Grave infezione batterica danneggia i polmoni: intervento salvavita su una bimba
Nonostante il rapido intervento dei medici, che ha permesso di stabilizzare inizialmente il quadro infettivo ed emodinamico, la situazione clinica si è ulteriormente complicata con il coinvolgimento dei polmoni.
Secondo quanto spiegato dalla professoressa Gitto, si è sviluppata una grave lesione polmonare con aree di necrosi tissutale e formazione di pneumatoceli, che hanno causato un importante intrappolamento di aria nel torace.
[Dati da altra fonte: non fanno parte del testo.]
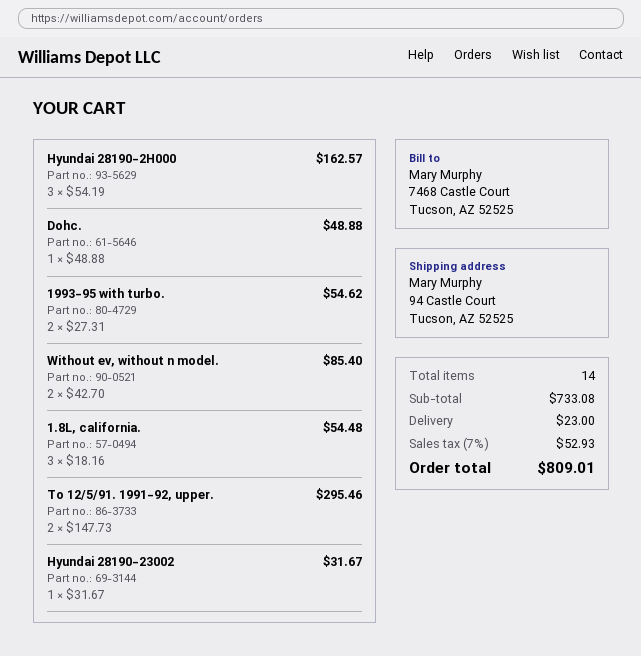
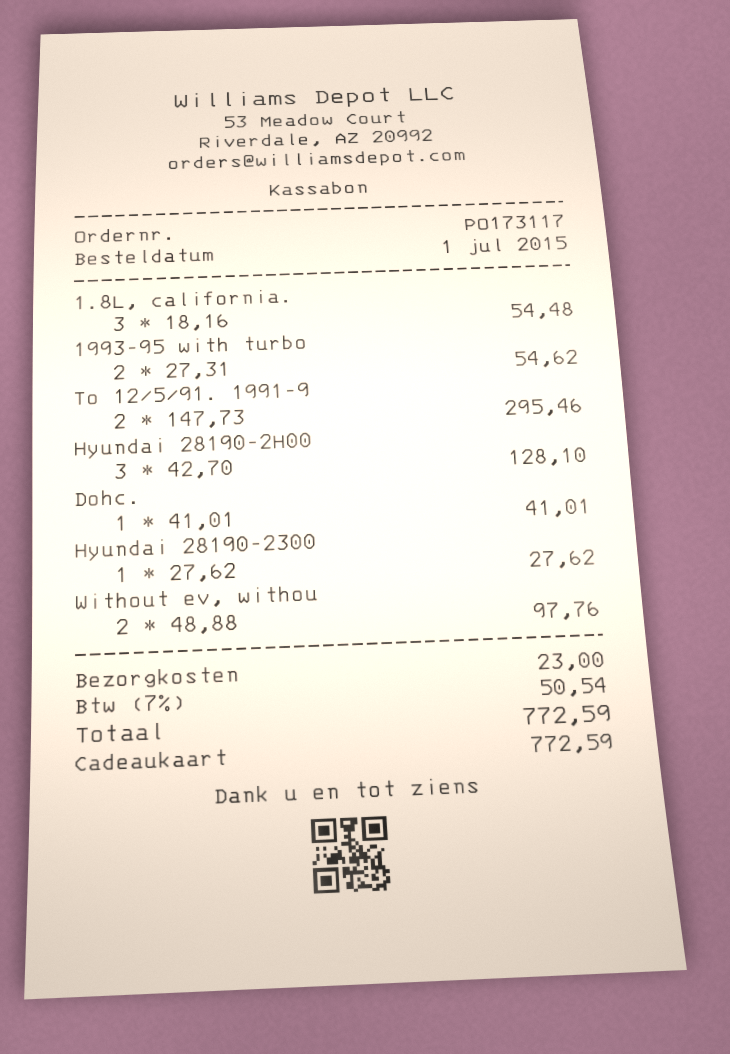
Hyundai 28190-2H000: 3 x 54.19 = 162.57 -> 3 x 42.70 = 128.10
Dohc.: 1 x 48.88 = 48.88 -> 1 x 41.01 = 41.01
Without ev, without n model.: 2 x 42.70 = 85.40 -> 2 x 48.88 = 97.76
Hyundai 28190-23002: 1 x 31.67 = 31.67 -> 1 x 27.62 = 27.62
tax: 7% = 52.93 -> 7% = 50.54
total: 809.01 -> 772.59

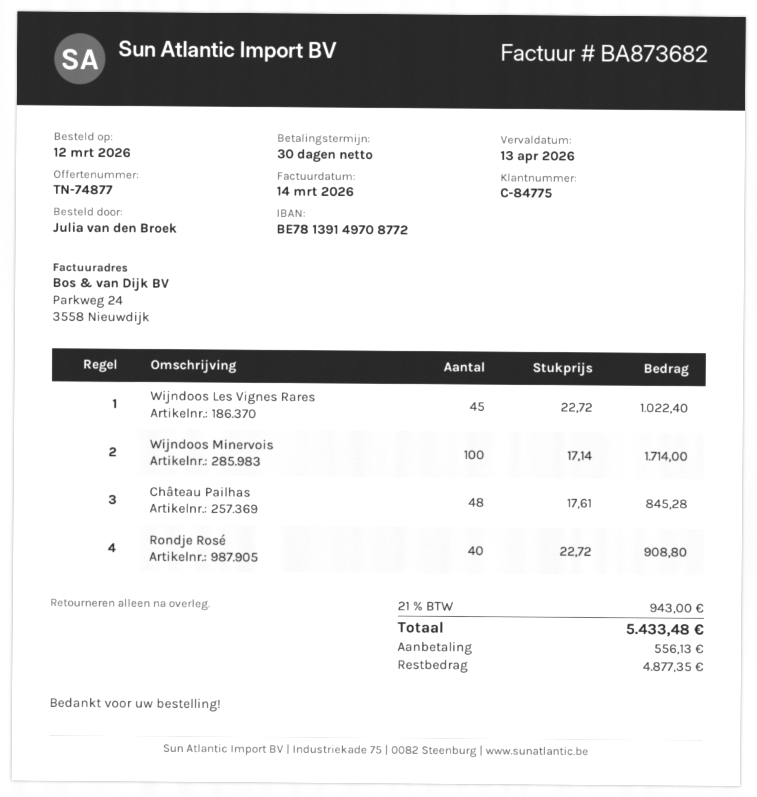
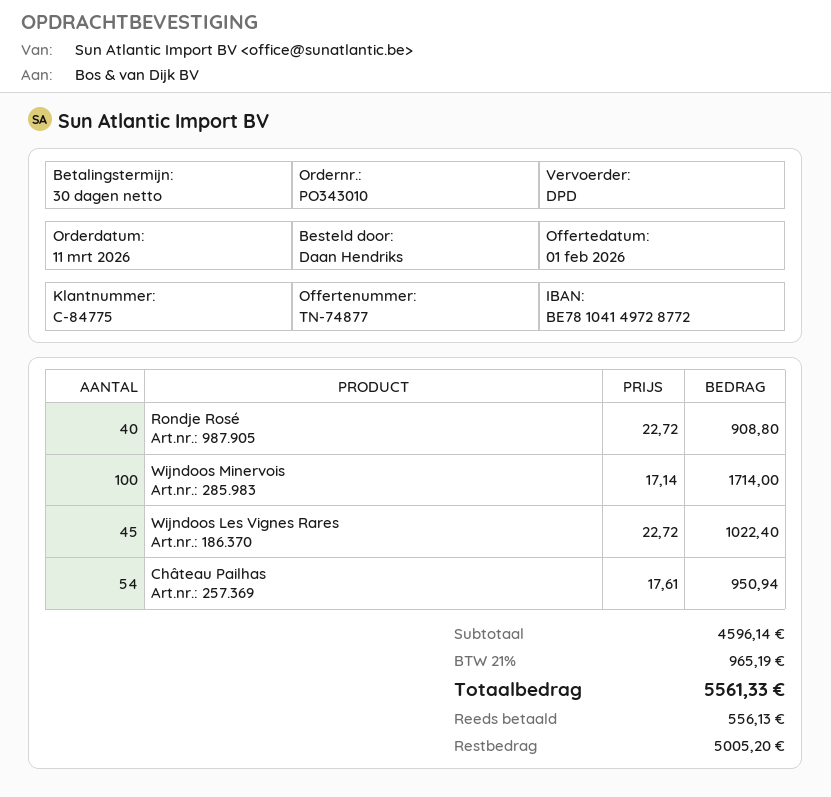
order date: 2026-03-12 -> 2026-03-11
ordered by: Julia van den Broek -> Daan Hendriks
bank account: BE78139149708772 -> BE78104149728772
Château Pailhas: 48 x 17.61 = 845.28 -> 54 x 17.61 = 950.94
tax: 21% = 943.00 -> 21% = 965.19
total: 5433.48 -> 5561.33
balance: 4877.35 -> 5005.20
Questo ha determinato un pneumomediastino massivo, con effetto compressivo sugli organi interni e un progressivo peggioramento della funzione cardiaca e respiratoria.
Una condizione estremamente critica che ha reso la sopravvivenza della bambina a rischio imminente.
La decisione: attivata la circolazione extracorporea ECMO
Di fronte all’evoluzione rapida e complessa del quadro clinico, le équipe del Policlinico di Messina e del CCPM di Taormina si sono confrontate per individuare l’unica opzione terapeutica possibile: la circolazione extracorporea ECMO (Extra Corporeal Membrane Oxygenation).
Si tratta di una tecnologia altamente specialistica che consente di ossigenare il sangue all’esterno del corpo, mettendo temporaneamente a riposo i polmoni e permettendo loro di recuperare.
L’intervento di incannulamento dei vasi e l’avvio della ECMO sono stati eseguiti presso l’Azienda Ospedaliera Universitaria “G. Martino” di Messina, grazie alla collaborazione tra specialisti di diverse unità operative. Successivamente la bambina è stata trasferita al CCPM di Taormina, dove proseguirà le cure intensive.